▶ DATA FOR THIS TASK
+--
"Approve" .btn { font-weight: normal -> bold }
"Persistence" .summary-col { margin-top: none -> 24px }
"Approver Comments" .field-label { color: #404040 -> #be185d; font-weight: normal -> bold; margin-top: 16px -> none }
+--
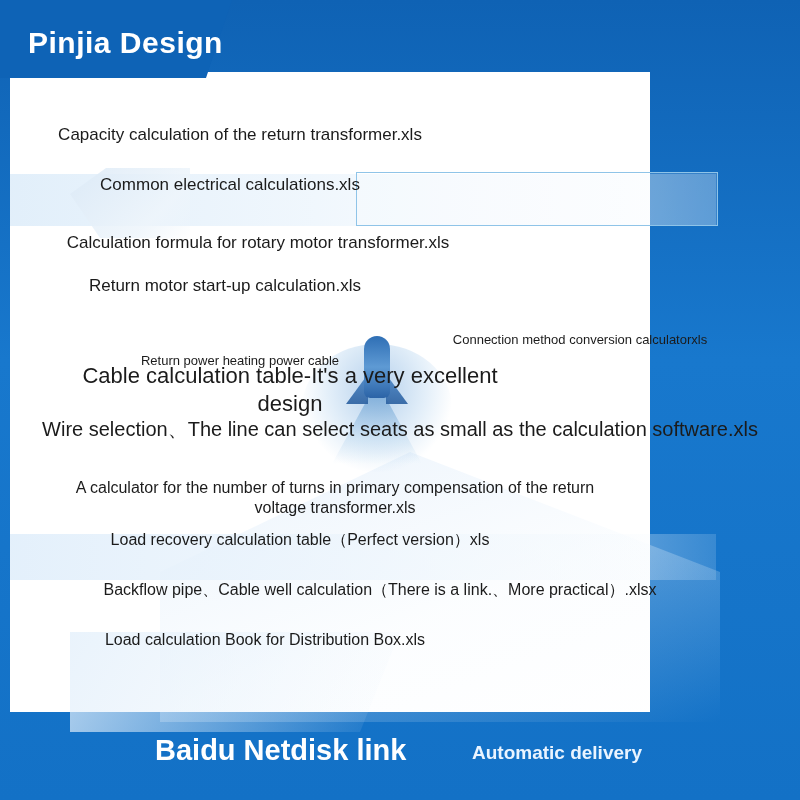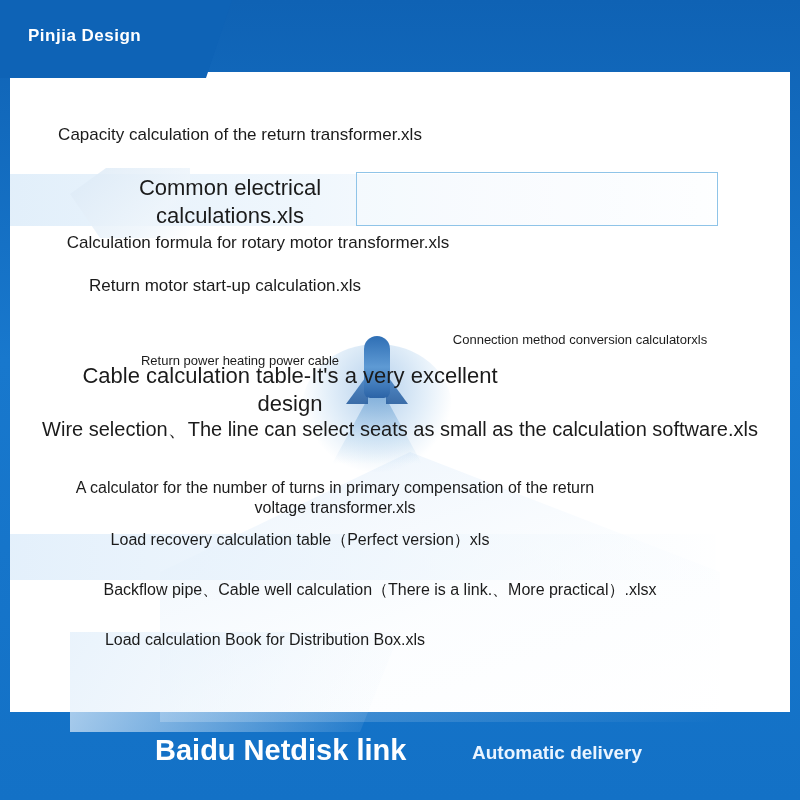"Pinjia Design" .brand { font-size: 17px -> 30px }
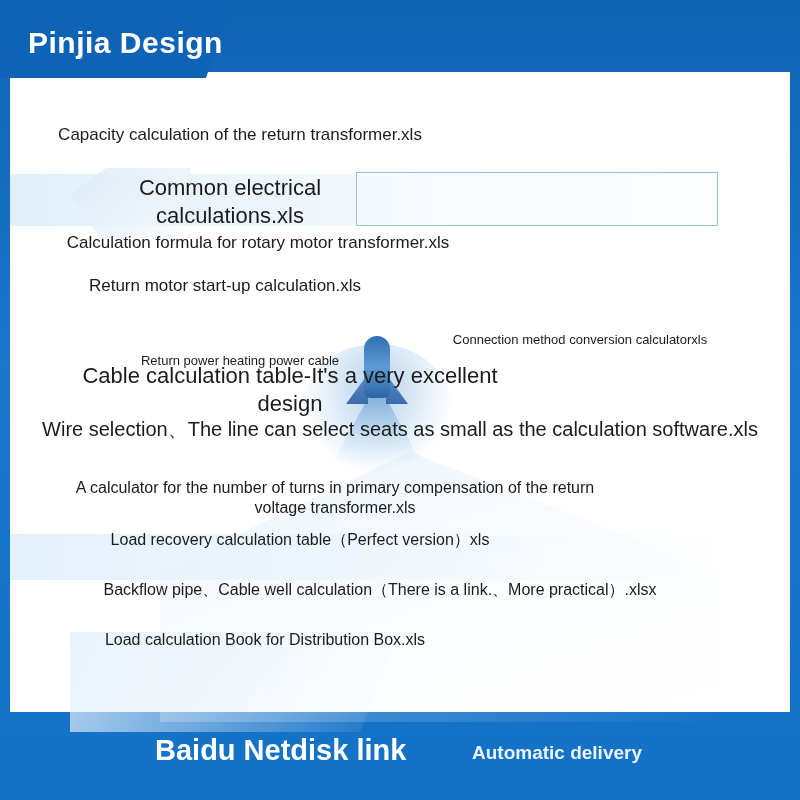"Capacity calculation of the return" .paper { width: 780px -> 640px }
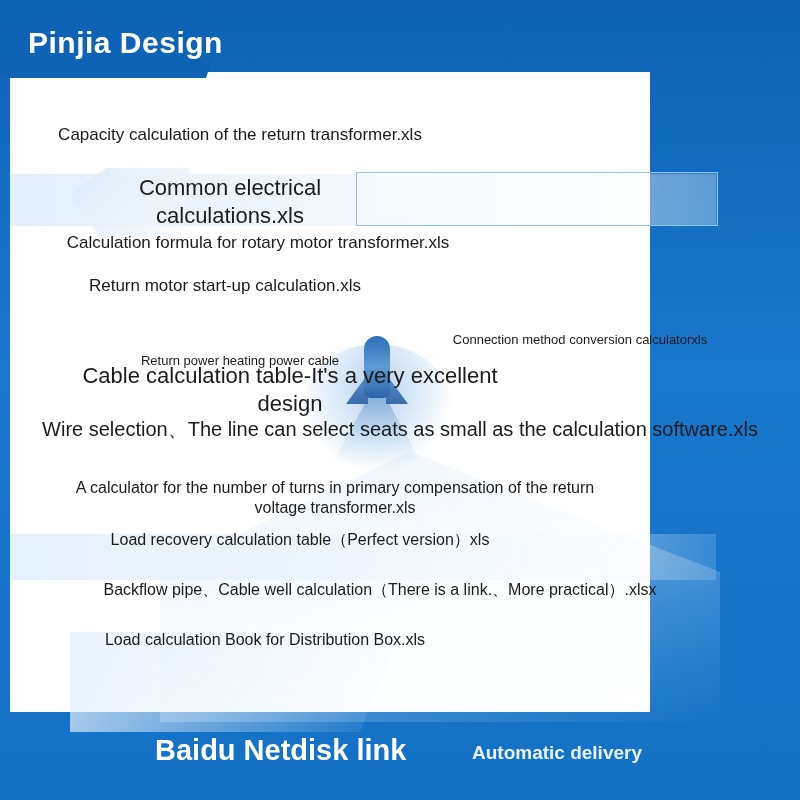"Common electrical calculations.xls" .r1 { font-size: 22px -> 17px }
+--
▶ WHAT TO DO
Where a picture appears in the records above, omit it, and transcribe exactly the stretch of lines from the one with "font-size: 17px ->" through the one with "font-size: 22px ->".

▶ ANSWER SPACE
"Pinjia Design" .brand { font-size: 17px -> 30px }
"Capacity calculation of the return" .paper { width: 780px -> 640px }
"Common electrical calculations.xls" .r1 { font-size: 22px -> 17px }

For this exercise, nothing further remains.